The Poltician's Nightmare: What if Sweden is Right About Coronavirus?

Clinical sciences are a nebulous thing. You can assert that when you do "X" to a group, it has the effect "Y". But does it? Did "X" really cause the effect? Or did the effect come about for some other reason?. Is your hypothesis even reasonable? If I assert that sprinkling sugar on your head before bedtime will reduce the chances of waking up as a zebra, and I try it on a group of people, it's gonna look pretty good: None will wake up as zebras. But was it because of the sugar?

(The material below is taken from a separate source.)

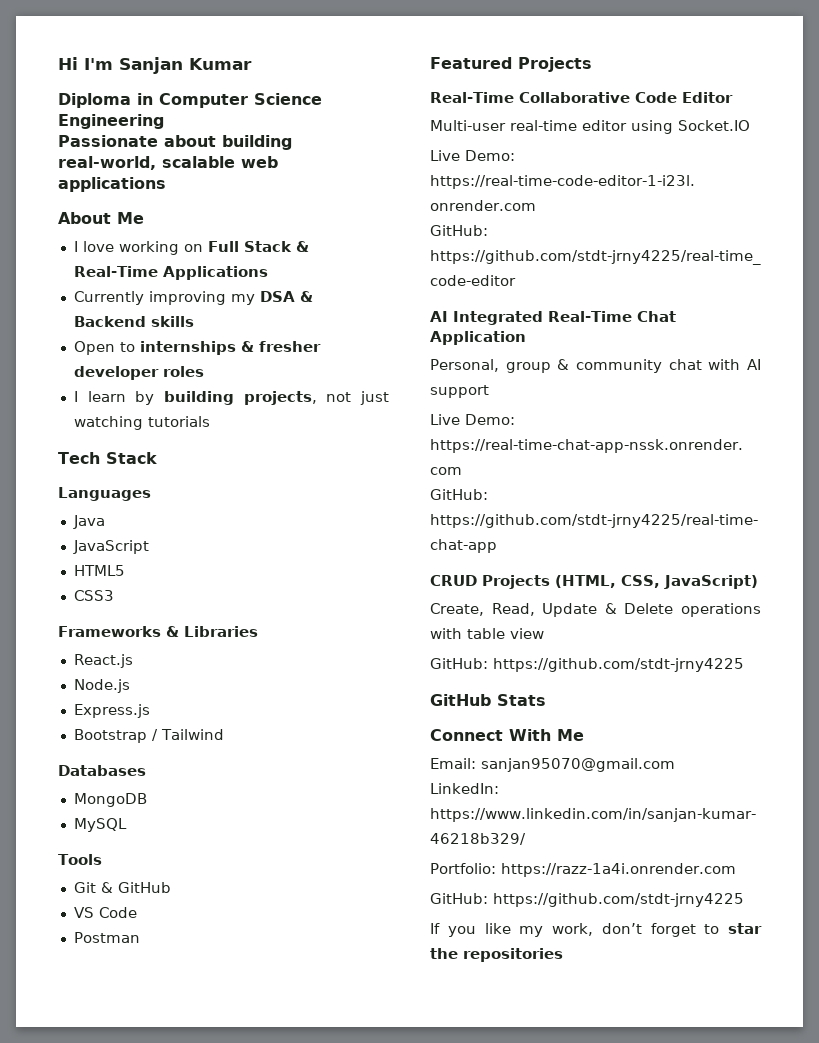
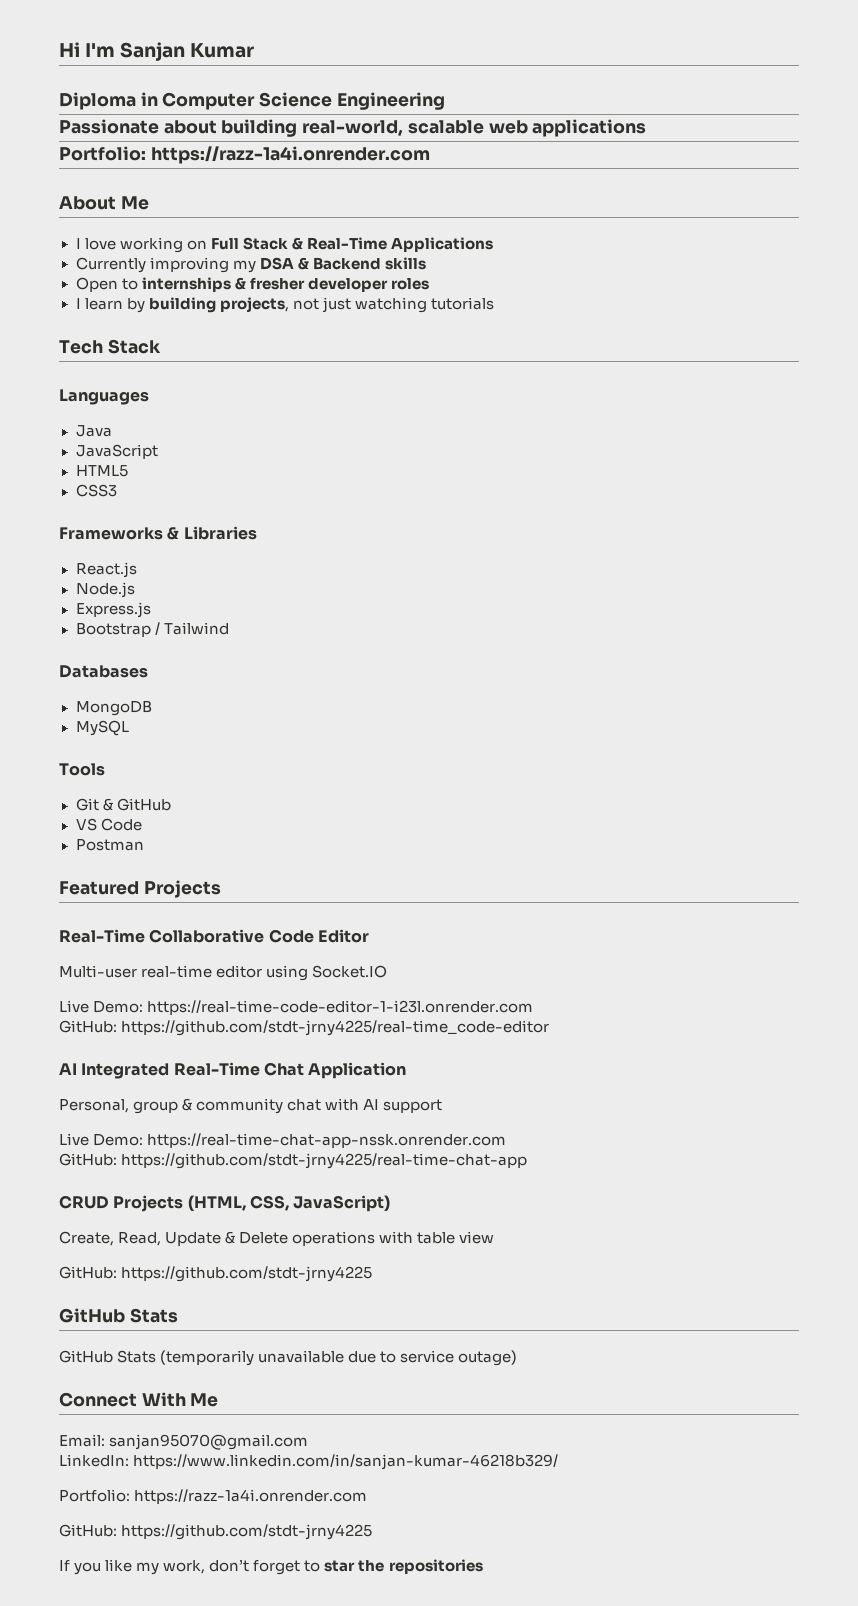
  Passionate about building real-world, scalable web applications
+ Portfolio: https://razz-1a4i.onrender.com
+ GitHub Stats (temporarily unavailable due to service outage)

That's why, with clinical studies, you always want a control group--a group that doesn't do what you are doing to your test group. If no one in the control group has their head sprinkled with sugar and none of them become zebras, either, then it disproves the assertion that it was the sugar that caused that outcome. 

We're not always lucky enough to have control groups, either for moral reasons (you can't choose to not respond to a fire alarm to estimate the value of the fire department) or because it's impractical or politically inexpedient (the US can't test whether reduced taxes lead to more employment by only reducing taxes on half the country at a time). 

So appeared to be the case with the Coronavirus, when, a month or so ago, the world seemingly went all in, all at once, with respect to shutting down their economies and asserting that only by self-isolation and the end of life as we know it can this Coronavrus be stopped. Of course, there was no real evidence that this was necessary, and in fact, the little data of value that was available (e.g. the Princess cruise where everyone on the ship was tested for COVID-19) suggested that Coronavirus was not nearly as dangerous as it was increasingly being made out to be. 

But you had models that were predicting the downfall of civilization, based on comically insufficient data, and willing participants (the soviets call them "useful idiots") like Neil Ferguson at Imperial College (UK), who got his 15 minutes by proclaiming a pandemic unlike anything since at least the Spanish Flu pandemic of 1918 that killed as many as 50 million people. That shut the UK down right quick, and most other countries followed. After which, Dr. Ferguson issued his mea culpa "oops, maybe I overshot those estimates a bit, maybe I didn't use very good data," and he quickly reduced his estimates of mortality in the UK from 500,000 to fewer than 20,000. In the science world, we characterize that as a "big oops". 

On the basis of such rubbish early predictions, the economies of nearly all countries with an economy worth talking about as viable have been shattered and shuttered. The US has so far spent more than 2 TRILLION dollars bailing out everyone from the airlines to your pet sitter, and they're only getting started. 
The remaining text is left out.